▶ Exercise
Find the string "solid" in the records. Copy every line it appears in.

▶ Data for analysis
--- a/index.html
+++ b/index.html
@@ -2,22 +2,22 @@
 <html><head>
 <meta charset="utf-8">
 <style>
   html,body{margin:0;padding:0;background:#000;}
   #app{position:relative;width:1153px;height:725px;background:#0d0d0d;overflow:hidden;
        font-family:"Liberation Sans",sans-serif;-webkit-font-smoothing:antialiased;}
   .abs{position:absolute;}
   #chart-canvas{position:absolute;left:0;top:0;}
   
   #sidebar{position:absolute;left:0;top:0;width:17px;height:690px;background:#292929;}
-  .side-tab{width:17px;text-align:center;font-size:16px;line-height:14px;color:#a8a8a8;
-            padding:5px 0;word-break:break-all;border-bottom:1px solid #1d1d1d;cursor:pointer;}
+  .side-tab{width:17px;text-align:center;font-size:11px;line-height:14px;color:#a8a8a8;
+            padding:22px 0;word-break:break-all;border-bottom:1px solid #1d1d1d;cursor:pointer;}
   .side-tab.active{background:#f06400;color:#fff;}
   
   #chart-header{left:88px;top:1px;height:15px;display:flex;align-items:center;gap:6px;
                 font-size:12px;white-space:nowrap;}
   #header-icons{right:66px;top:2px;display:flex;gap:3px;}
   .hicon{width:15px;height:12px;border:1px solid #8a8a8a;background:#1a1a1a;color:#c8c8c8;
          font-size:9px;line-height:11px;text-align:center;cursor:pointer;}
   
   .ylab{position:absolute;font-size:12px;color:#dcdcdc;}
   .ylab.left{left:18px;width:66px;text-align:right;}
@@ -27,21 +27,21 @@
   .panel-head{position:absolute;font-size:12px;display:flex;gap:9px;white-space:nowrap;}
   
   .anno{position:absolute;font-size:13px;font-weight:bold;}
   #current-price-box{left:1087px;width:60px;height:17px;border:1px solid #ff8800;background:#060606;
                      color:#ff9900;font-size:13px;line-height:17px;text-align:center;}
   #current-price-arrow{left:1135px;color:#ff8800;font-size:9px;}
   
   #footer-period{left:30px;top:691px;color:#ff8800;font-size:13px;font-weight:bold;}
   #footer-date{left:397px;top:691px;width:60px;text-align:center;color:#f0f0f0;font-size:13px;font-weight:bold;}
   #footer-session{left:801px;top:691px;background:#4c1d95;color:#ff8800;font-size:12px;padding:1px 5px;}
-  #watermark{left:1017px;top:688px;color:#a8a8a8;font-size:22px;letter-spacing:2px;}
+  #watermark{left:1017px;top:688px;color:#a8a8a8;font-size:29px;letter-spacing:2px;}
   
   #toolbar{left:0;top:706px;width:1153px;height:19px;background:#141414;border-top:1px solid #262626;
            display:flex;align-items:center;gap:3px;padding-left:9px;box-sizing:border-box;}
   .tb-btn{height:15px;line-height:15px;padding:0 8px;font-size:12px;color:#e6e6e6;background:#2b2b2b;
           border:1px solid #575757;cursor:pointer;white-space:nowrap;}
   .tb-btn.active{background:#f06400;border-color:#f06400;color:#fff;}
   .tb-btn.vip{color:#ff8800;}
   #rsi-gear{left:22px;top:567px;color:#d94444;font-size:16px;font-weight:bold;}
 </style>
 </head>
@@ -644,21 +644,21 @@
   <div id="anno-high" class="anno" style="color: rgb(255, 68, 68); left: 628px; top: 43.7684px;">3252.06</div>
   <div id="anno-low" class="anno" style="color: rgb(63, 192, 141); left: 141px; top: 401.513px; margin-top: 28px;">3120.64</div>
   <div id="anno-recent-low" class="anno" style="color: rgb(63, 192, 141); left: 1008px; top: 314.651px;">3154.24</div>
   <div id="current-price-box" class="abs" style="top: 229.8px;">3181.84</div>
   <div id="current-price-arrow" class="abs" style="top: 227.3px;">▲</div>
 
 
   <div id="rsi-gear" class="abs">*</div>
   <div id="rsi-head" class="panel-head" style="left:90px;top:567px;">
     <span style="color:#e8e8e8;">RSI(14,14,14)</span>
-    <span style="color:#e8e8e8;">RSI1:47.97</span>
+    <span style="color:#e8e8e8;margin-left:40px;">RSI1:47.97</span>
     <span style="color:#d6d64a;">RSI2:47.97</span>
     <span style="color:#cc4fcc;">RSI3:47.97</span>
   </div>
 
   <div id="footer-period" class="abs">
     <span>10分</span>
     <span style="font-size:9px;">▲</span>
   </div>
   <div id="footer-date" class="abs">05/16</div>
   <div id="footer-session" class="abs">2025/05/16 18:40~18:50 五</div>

▶ Response
-            padding:5px 0;word-break:break-all;border-bottom:1px solid #1d1d1d;cursor:pointer;}
+            padding:22px 0;word-break:break-all;border-bottom:1px solid #1d1d1d;cursor:pointer;}
   .hicon{width:15px;height:12px;border:1px solid #8a8a8a;background:#1a1a1a;color:#c8c8c8;
   #current-price-box{left:1087px;width:60px;height:17px;border:1px solid #ff8800;background:#060606;
   #toolbar{left:0;top:706px;width:1153px;height:19px;background:#141414;border-top:1px solid #262626;
           border:1px solid #575757;cursor:pointer;white-space:nowrap;}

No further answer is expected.